The judge then turned to the vocational witness and posted a hypothetical question that contained the following limitations:
- limited to light work
- must alternate sitting and standing every 30 minutes
- can lift 20 lbs. occasionally and 10 lbs. frequently
- occasional climbing, balancing, kneeling, stooping and crawling
- no overhead lifting with the right (dominant) arm
- can perform frequent reaching with right arm
- no work on ladders, ropes or scaffolds
- limited to simple work
- no work involving interaction with the public
- no work involving close coordination with others
- can be in presence of others
The vocational witness responded that a person so limited could not return to the claimant’s past work but could do other, work – simple and unskilled.

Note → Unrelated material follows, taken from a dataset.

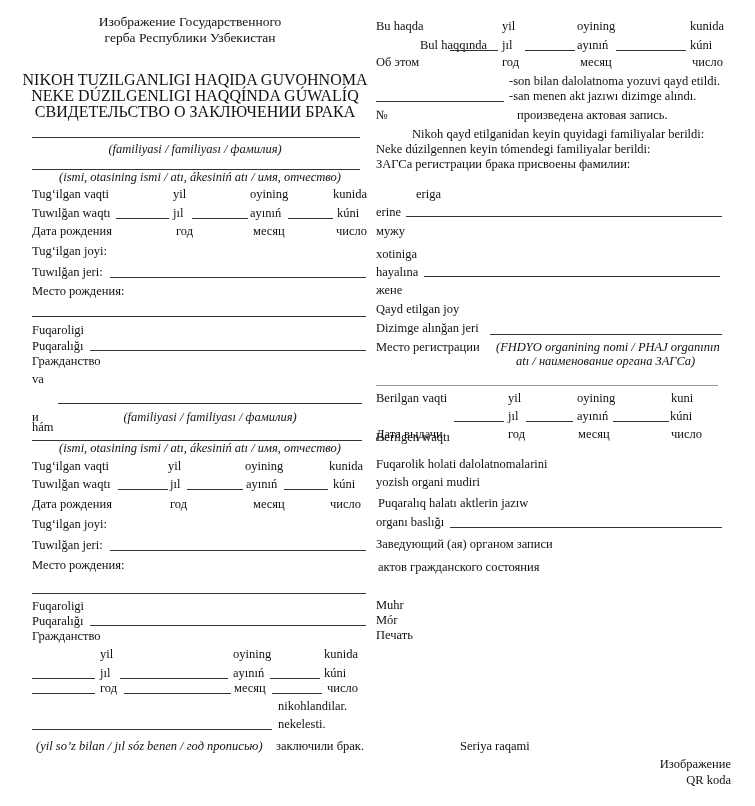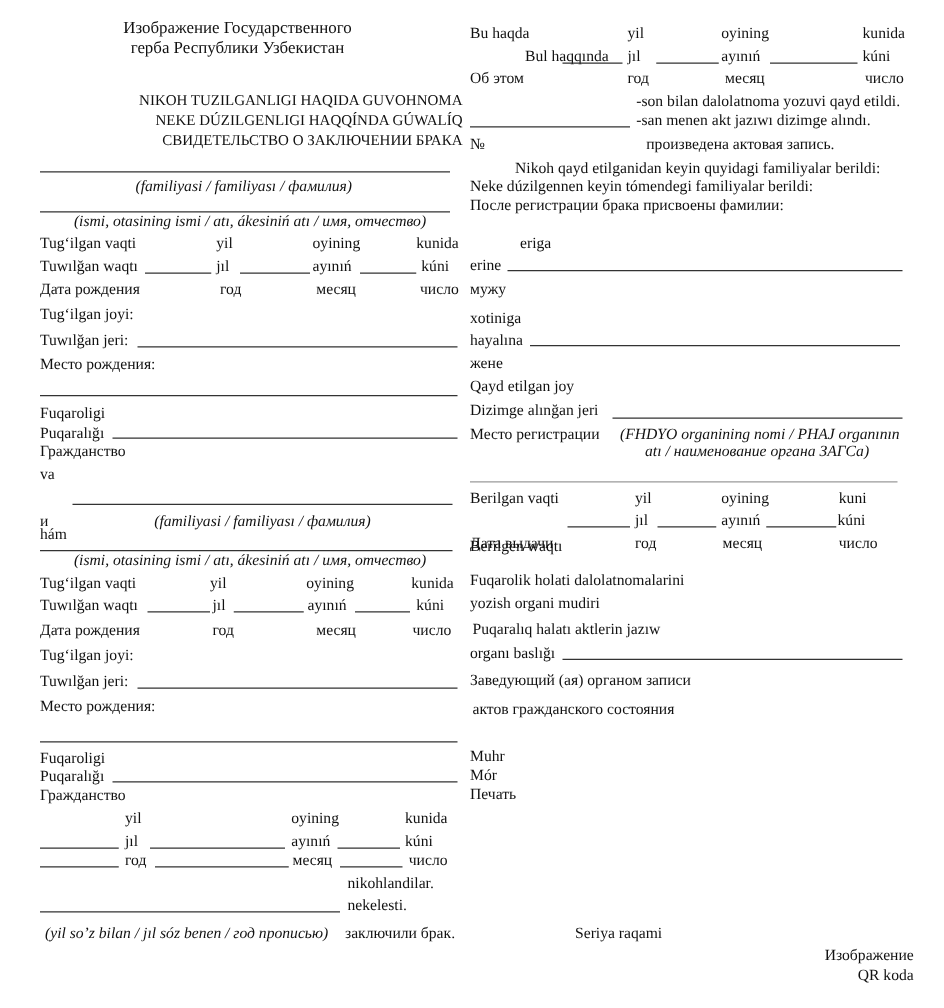"NIKOH TUZILGANLIGI HAQIDA GUVOHNOMA" .ttl { font-size: 12px -> 16px; text-align: right -> none }
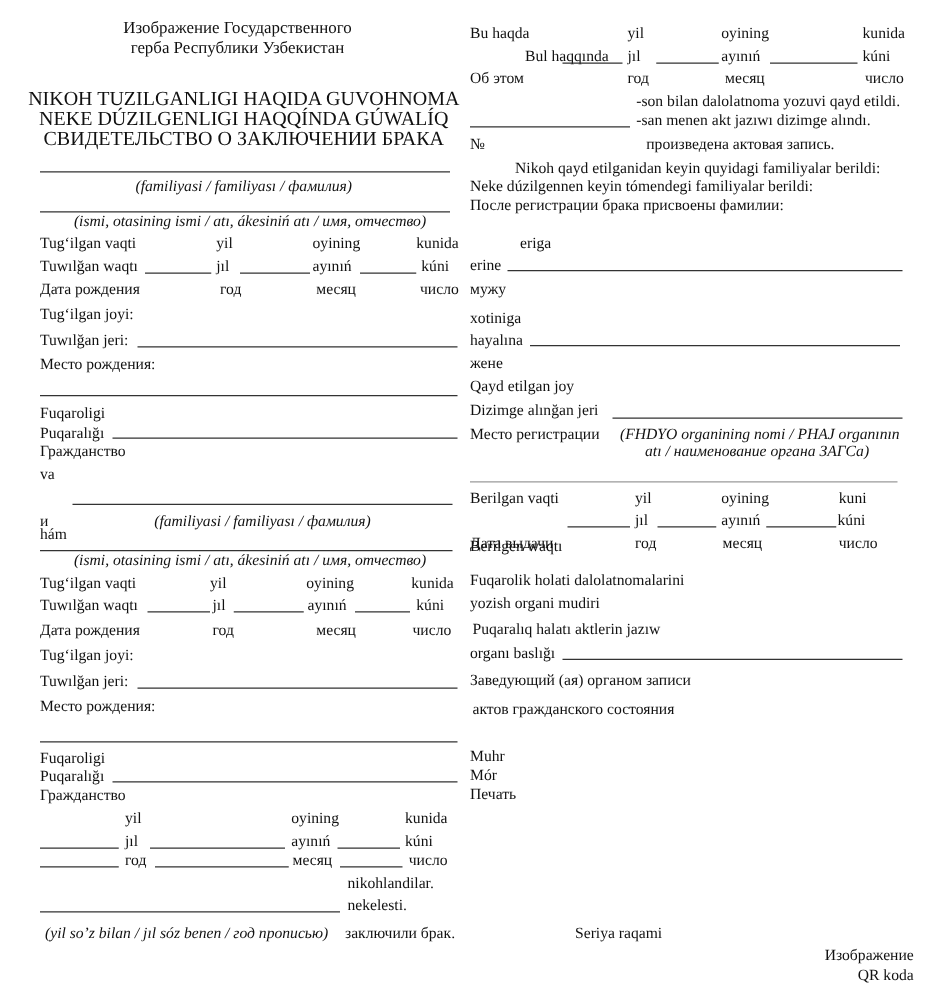"После регистрации брака присвоены" div.abs { text: После -> ЗАГСа }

The judge then continued by adding the following to his hypothetical:
- needs to lie down during the workday for 30 minutes to 1 hour
The vocational witness testified that this limitation would preclude all work
The judge then allowed me to question the vocational witness. I asked him to refer to the functional capacity form prepared by the claimant’s pain management physician:
Q: if the judge accepts Dr. ___’s conclusion that the claimant can work a total of 2 hours sitting and 2 hours standing during the course of a work day, could the claimant perform competitive work:
Q: if the judge accepts Dr. ___’s conclusion that the claimant would likely miss three or more days of work per month, could the claimant perform competitive work:
My sense is that the judge will find that the claimant was credible when talking about her need to lie down and that he will not discredit the treating doctor’s opinions about capacity and reliability.